Everything important in your life did not happen immediately: you became a star after 30, at 35 you met your husband, your first child was born when you were 37, the second — after 40 …

It’s never too late to meet a miracle. And children … This experience makes everything deeper, absolutely everything — all your feelings, fears, tenderness … With my such a fickle, changeable profession, in which a career is a relative concept, fame is an unstable thing … no, for me it is an invaluable gift — to be a mother .

Do your children somehow realize that you are a movie star?

D. M .: Cal — yes. One day he came home and said: “Mom, you are on the covers because you are a celebrity.” I said, «No, I’m on the covers because I’m an actress.» I try to explain what my job is and what its purpose is. And a celebrity is a product of marketing, not a personal effort of a person. Unfortunately, people have firmly learned that the only form of success is success in the media: whoever is on the covers, on the screen, is successful. And how you look is much more important than who you are. Look at Hollywood, at the covers: everything is the same and unreal — lips, hips, hair.
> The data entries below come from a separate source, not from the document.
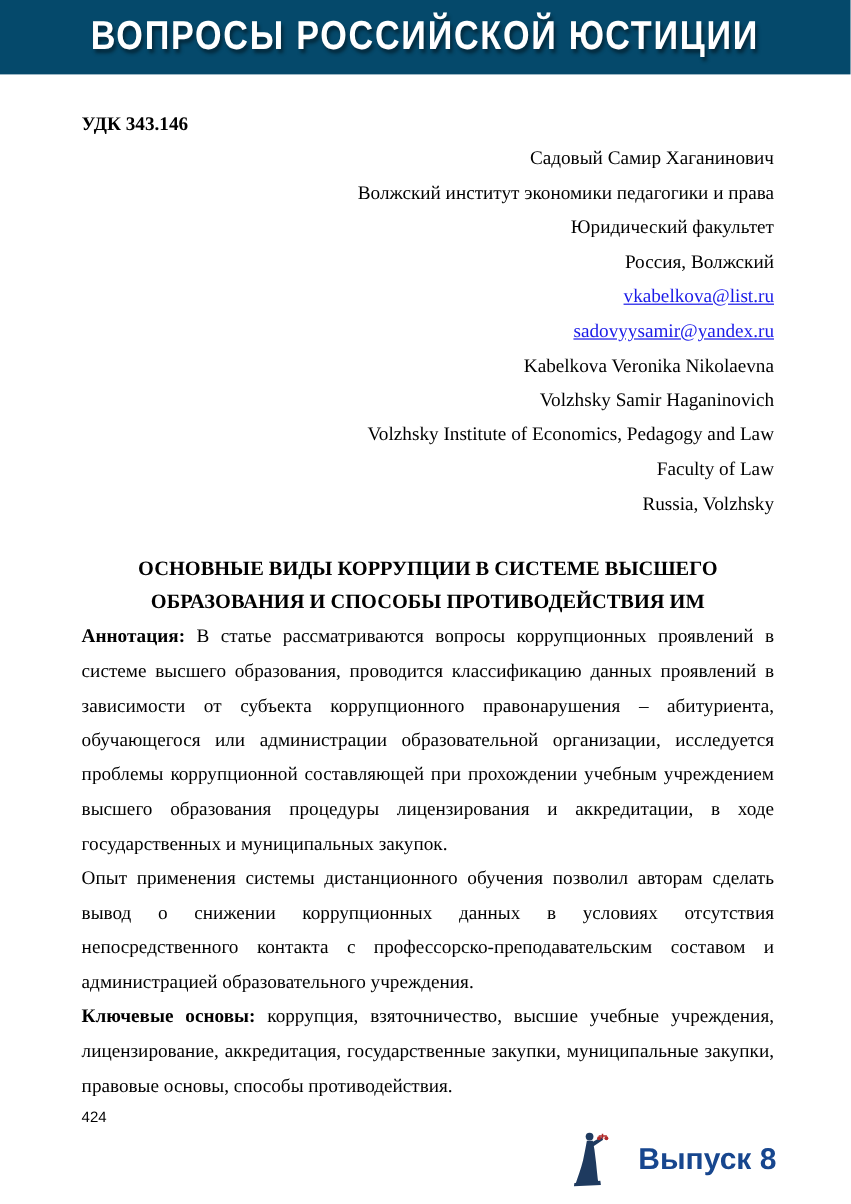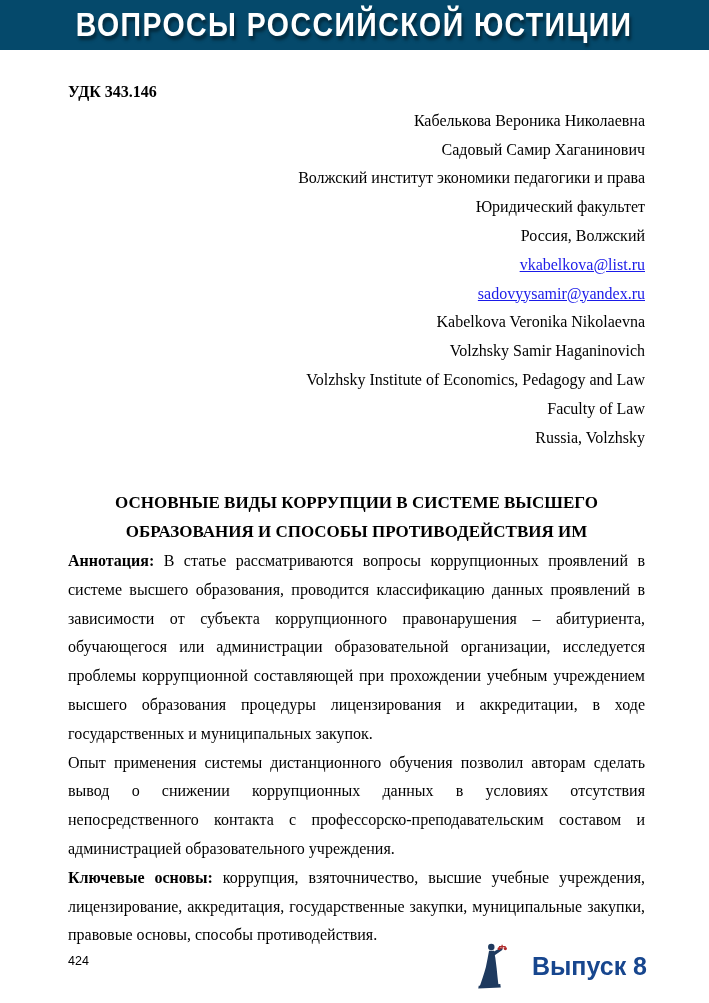"ВОПРОСЫ РОССИЙСКОЙ ЮСТИЦИИ" .header-band { height: 50px -> 62px }
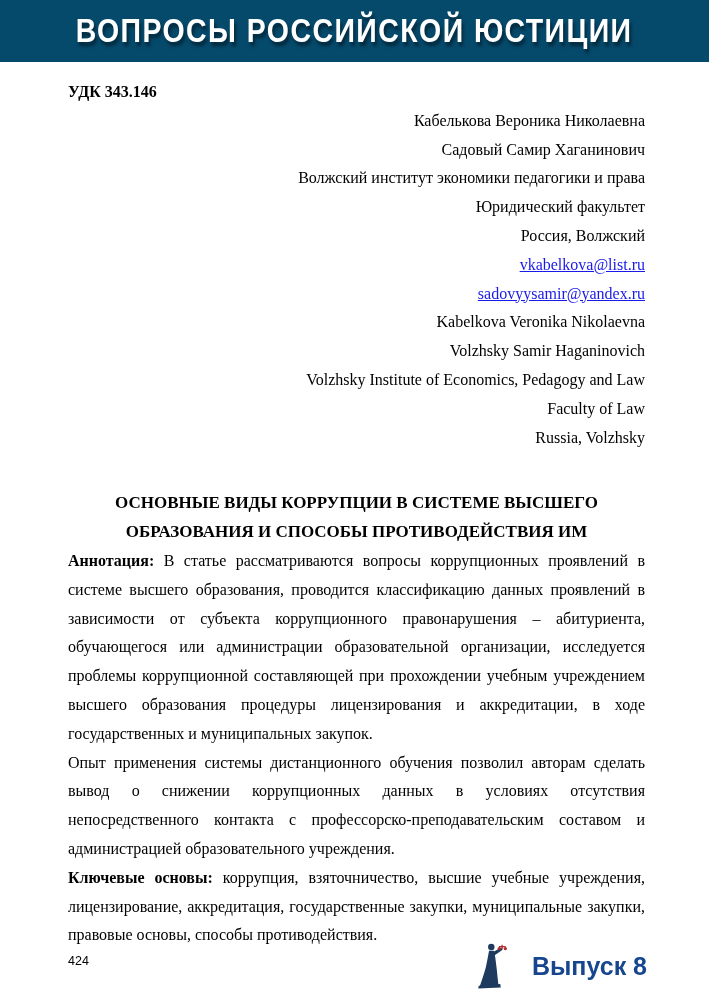"УДК 343.146" .content { top: 61px -> 73px }
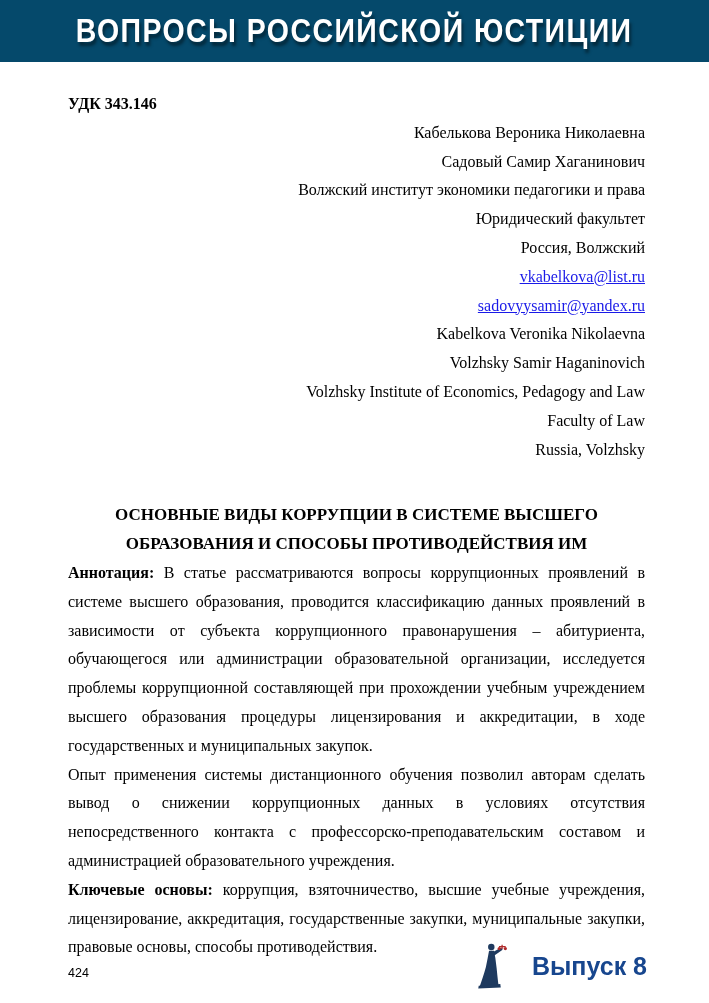"Кабелькова Вероника Николаевна" div.author-line { html: <div>Кабелькова Вероника Николаевна</div> -> none }
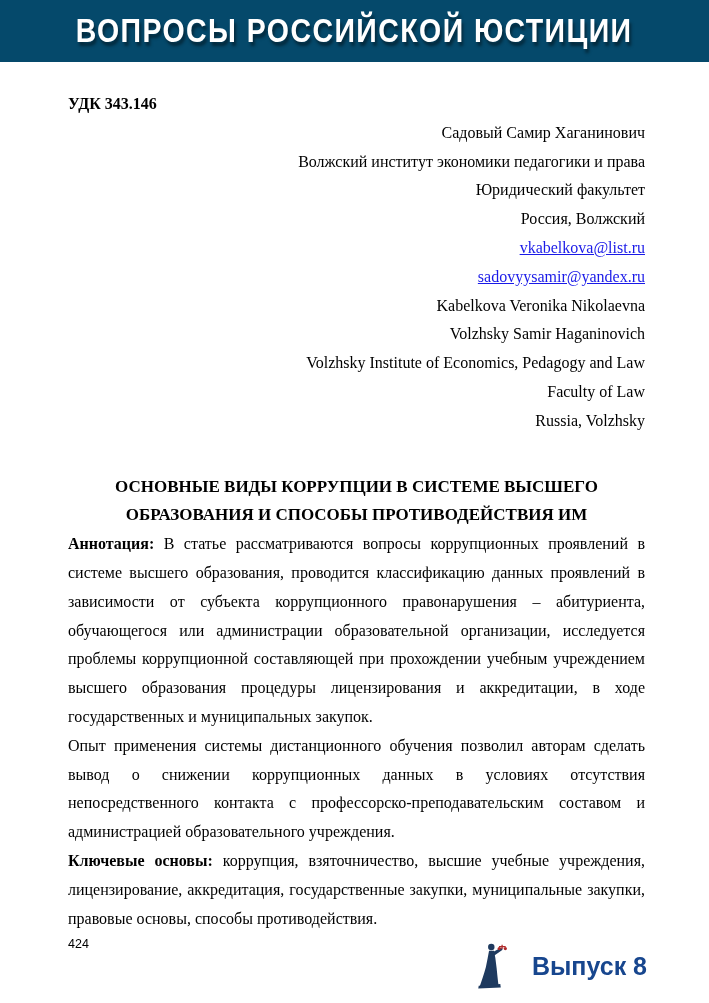"ОСНОВНЫЕ ВИДЫ КОРРУПЦИИ В СИСТЕМЕ" .article-title { margin-top: 37px -> 24px }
This is violence, the dictatorship of the standard.

How would you feel if you were turned down for a role because of your looks?

D. M .: Nothing special. I’m 47 years old. What do I care that someone thinks about my appearance … One thing surprises me: my husband still thinks that I look great.

Moore smiles at this phrase. For the first time in our conversation.

Private bussiness

  • 1960: December 3 was born in the family of military personnel Peter Moore Smith and psychiatrist Ann Smith. The eldest of three children.
  • 1979: Enters the College of Fine Arts, Boston University.
  • 1983: Moves to New York, plays in the theater; marries a casual acquaintance — an Indian Sundar Chakravarti.
  • 1985: Separates from her husband.
  • 1986: Marries actor/director John Gould Rubin.
  • 1988: Primetime Emmy Award for Outstanding Performance by a TV Series for How the World Turns.
  • 1989: Film debut in Michael Welton’s horror film Carnage 2.
  • 1993: «Runaway» by Andrew Davies.
  • 1996: Meets her future husband, Bart Freundlich.
  • 1997: The Lost World: Jurassic Park by Steven Spielberg; the birth of a son Caleb.
  • 1998: «The Big Lebowski» by the Coen brothers; Oscar nomination for her performance in Boogie Nights.
  • 2002: Birth of daughter Liv; Prize at the Venice Film Festival for his role in Far From Heaven.
  • 2003: Double Oscar nomination for The Hours and Far From Heaven establishes the Julianne Moore Foundation for Research and Treatment of Lumpy Sclerosis, a disease that affects children.
  • 2007: Next by Lee Tamahori, «Wild Grace» by Tom Kalin, «I’m Not There» by Todd Haynes; filming Blindness by Fernando Meirelles and the western Boones Lick by Barry Levinson.